II
Era el tiempo de la Pascua Florida, y a los días de ayuno sucedieron los días de
regocijo. Se había terminado el nuevo templo, que se alzaba sobre las casas de
Besharrí, como el palacio de un príncipe en medio de las humildes moradas de sus
súbditos. La gente estaba reunida y esperaba la llegada del obispo, que iría a consagrar
el santuario y los altares. Y cuando ya se acercaba la hora de la llegada del prelado, la
gente salió de la aldea en procesión, y el dignatario entró con ellos en la aldea en
medio de cantos de -alabanza de los campesinos y de cánticos solemnes de los
sacerdotes, entre música de címbalos y tañer de campanas. Al apearse el obispo de su
caballo que llevaba una hermosa silla y brida de plata; salieron a recibirlo los religiosos
y los notables de la aldea, que le dieron la bienvenida con solemnes palabras y cantos
litúrgicos. Al llegar el obispo a la nueva iglesia lo revistieron con ropas talares bordadas
de oro, y le pusieron una corona incrustada de piedras preciosas. Luego le dieron el
báculo finamente tallado y lleno de gemas. Recorrió toda la iglesia, cantando en
compañía de los demás sacerdotes, mientras en el aire ascendían volutas de rico
incienso perfumado, y ardían muchas velas encendidas.

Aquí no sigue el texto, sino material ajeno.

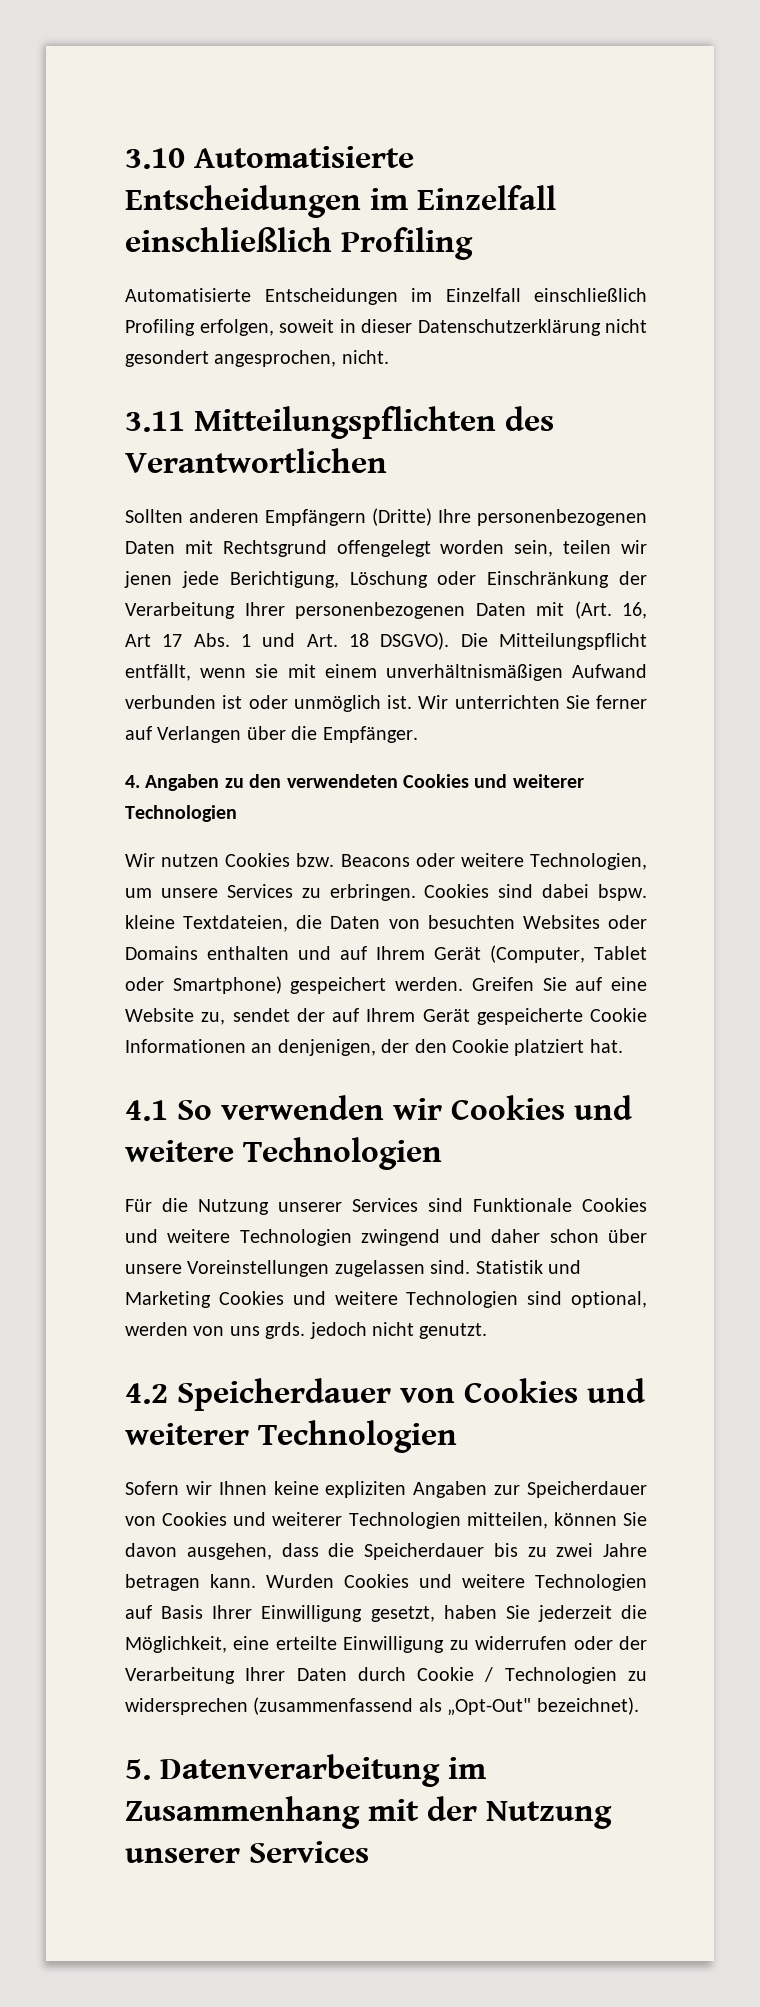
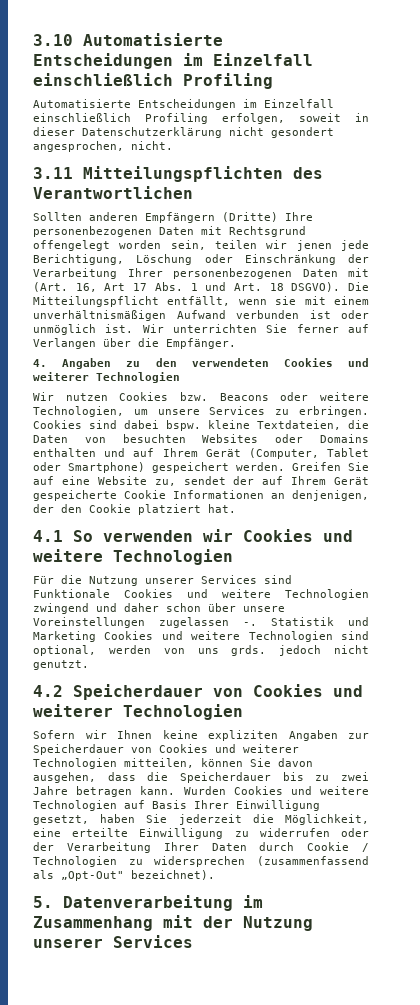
- Für die Nutzung unserer Services sind Funktionale Cookies und weitere Technologien zwingend und daher schon über unsere Voreinstellungen zugelassen sind.
+ Für die Nutzung unserer Services sind Funktionale Cookies und weitere Technologien zwingend und daher schon über unsere Voreinstellungen zugelassen -.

En aquella hora, Yuhanna estaba entre los pastores y campesinos, en un estrado
observando el espectáculo con mirada triste. Suspiraba amargamente al ver, por un
lado, ropas de seda y vasos de oro, incensarios y costosas lámparas de plata, y por
otro lado veía a los campesinos vestidos pobremente, que habían acudido de sus
pequeñas aldeas a regocijarse con el festival y con la ceremonia de la consagración. Por
un lado, veía a los poderosos vestidos de terciopelo y raso; por el otro, los miserables
iban cubiertos de lastimosos harapos. La riqueza y el poder daban lustre a la religión
con los cantos litúrgicos; y los pobres, humildes y debilitados, se regocijaban con los
misterios de la Resurrección. Las plegarias y los susurros que surgían de los corazones
rotos flotaban en el éter. Por un lado, los líderes y los notables estaban llenos de vida
como los cipreses lozanos. Por otro lado, allí estaban los campesinos, los que se
someten, cuya existencia es un barco capitaneado por la Muerte; aquellos cuyo timón
está roto por las olas y cuyas velas desgarra el viento; la gente pobre, que se debate
entre la angustia del abismo y el terror de la tormenta. Por un lado, la tiranía opresora;,
por otro, la ciega obediencia. ¿Acaso son parientes una y otra? ¿Acaso es la tiranía un
árbol fuerte que sólo crece en tierras bajjas? ¿No es acaso la sumisión un campo
abandonado en el que sólo crecen espinas?